Work to complete: Repeat the listing word for word, but skip any pictures.

[Opening Provided records section]

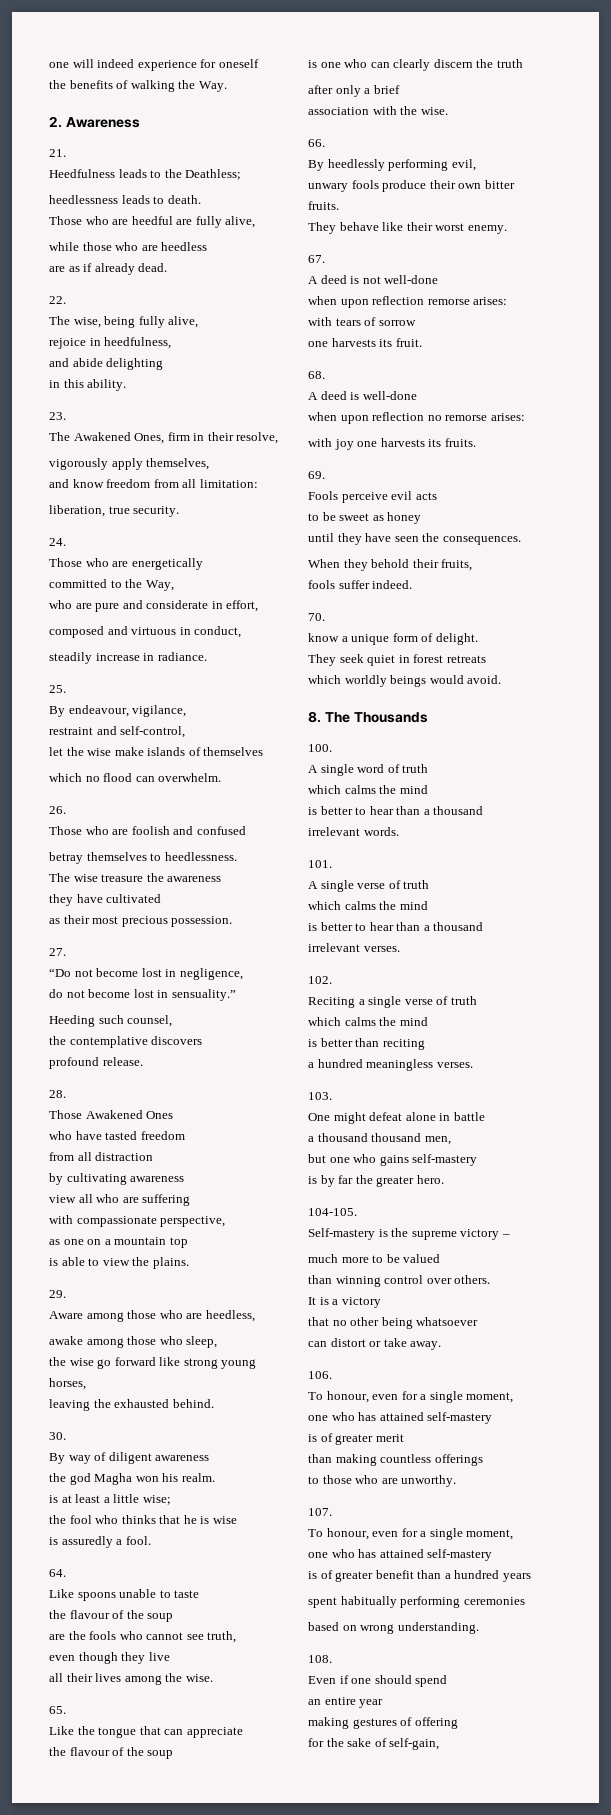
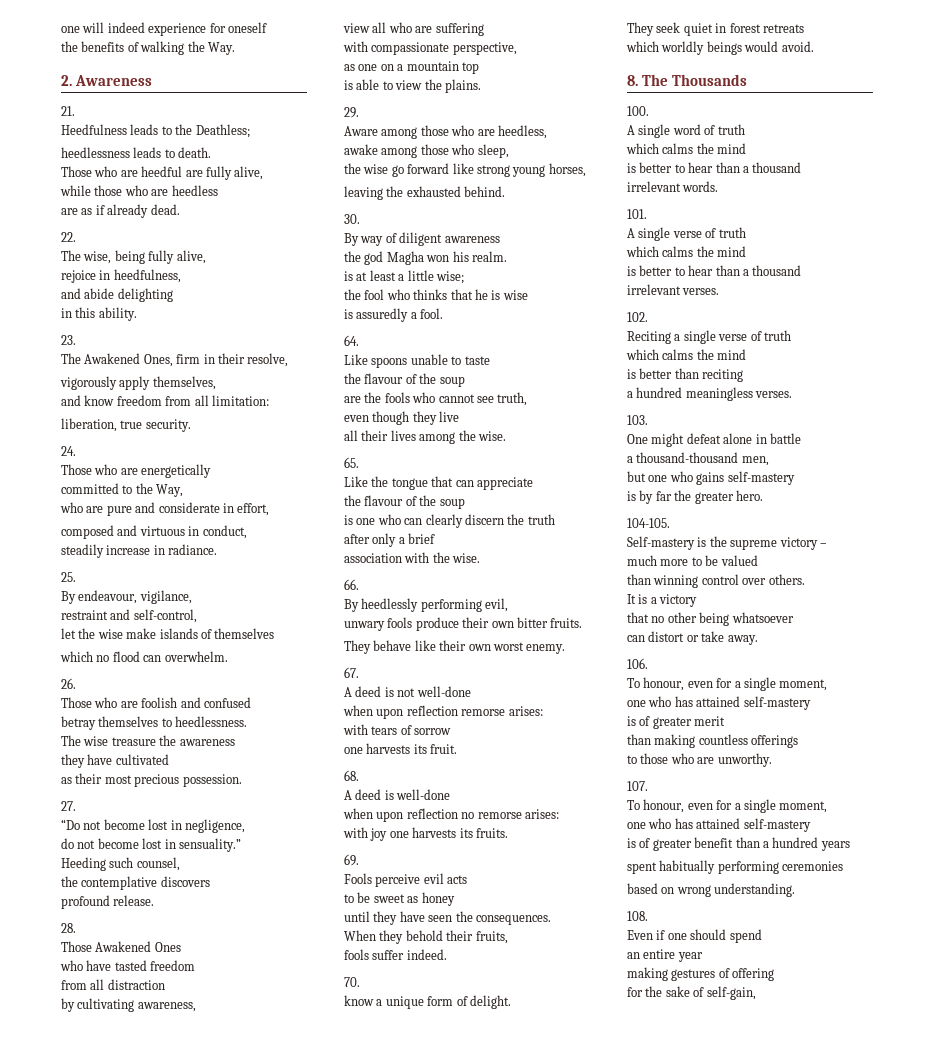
- by cultivating awareness
+ by cultivating awareness,
- They behave like their worst enemy.
+ They behave like their own worst enemy.
- a thousand thousand men,
+ a thousand-thousand men,

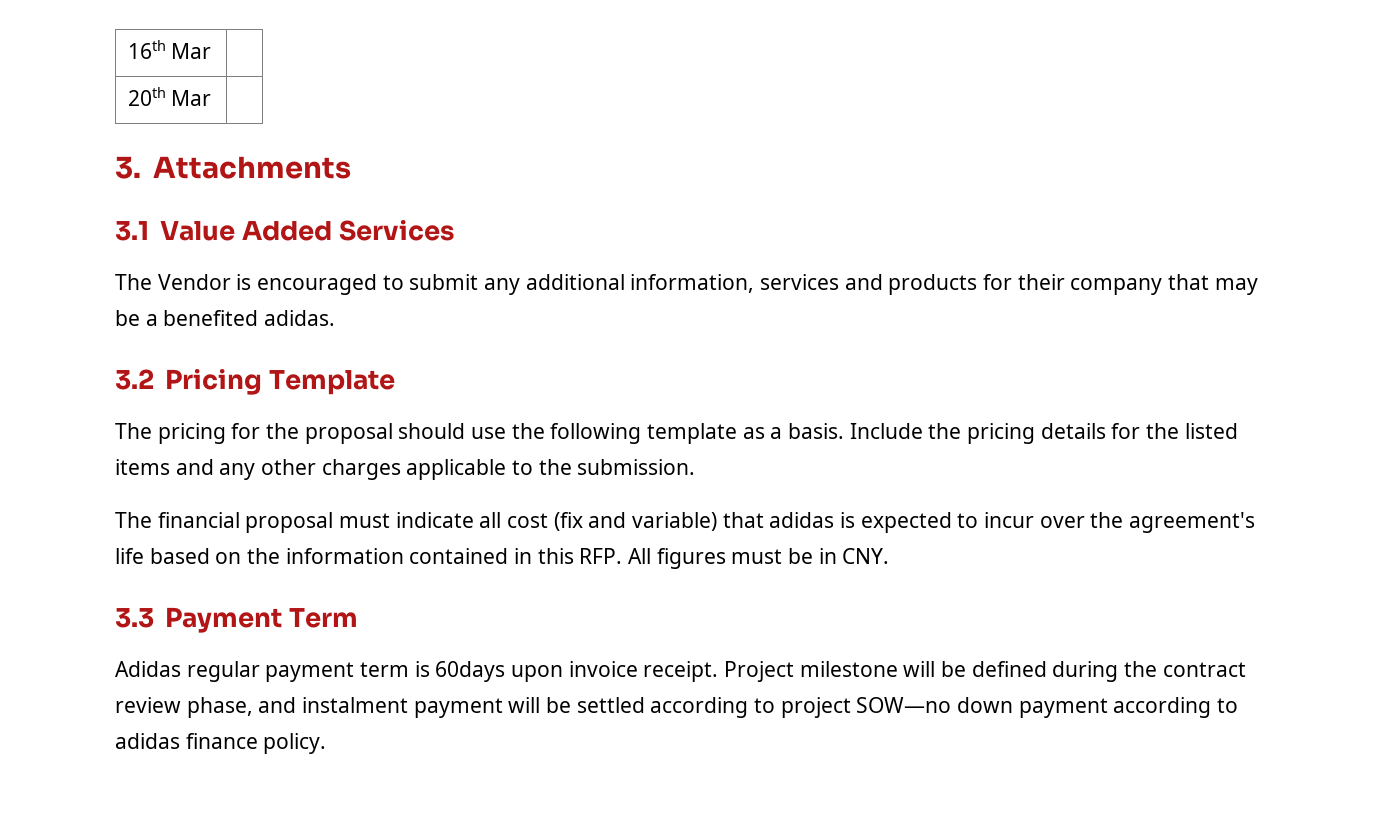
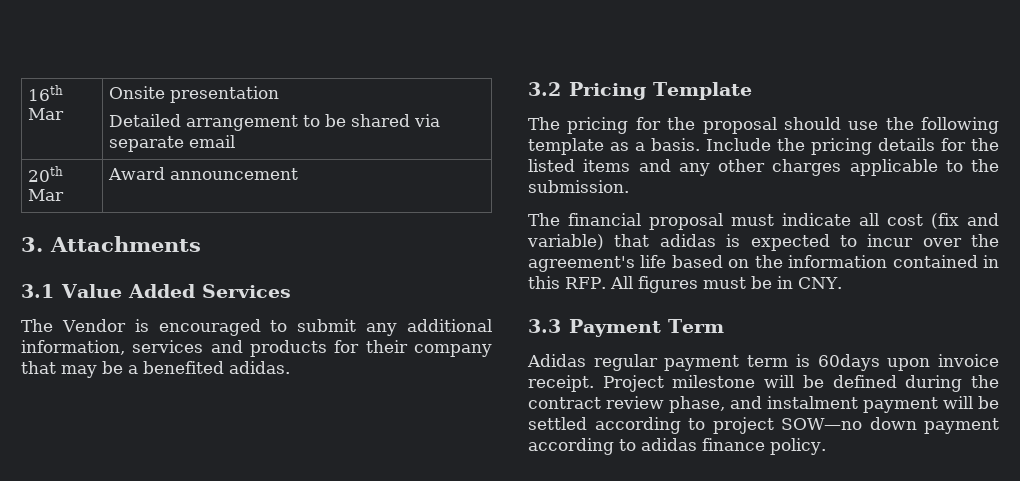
- 16th Mar |
+ 16th Mar | Onsite presentation
+ Detailed arrangement to be shared via separate email
- 20th Mar |
+ 20th Mar | Award announcement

[Closing Provided records section]

Worked solution:
- by cultivating awareness
+ by cultivating awareness,
- They behave like their worst enemy.
+ They behave like their own worst enemy.
- a thousand thousand men,
+ a thousand-thousand men,

- 16th Mar |
+ 16th Mar | Onsite presentation
+ Detailed arrangement to be shared via separate email
- 20th Mar |
+ 20th Mar | Award announcement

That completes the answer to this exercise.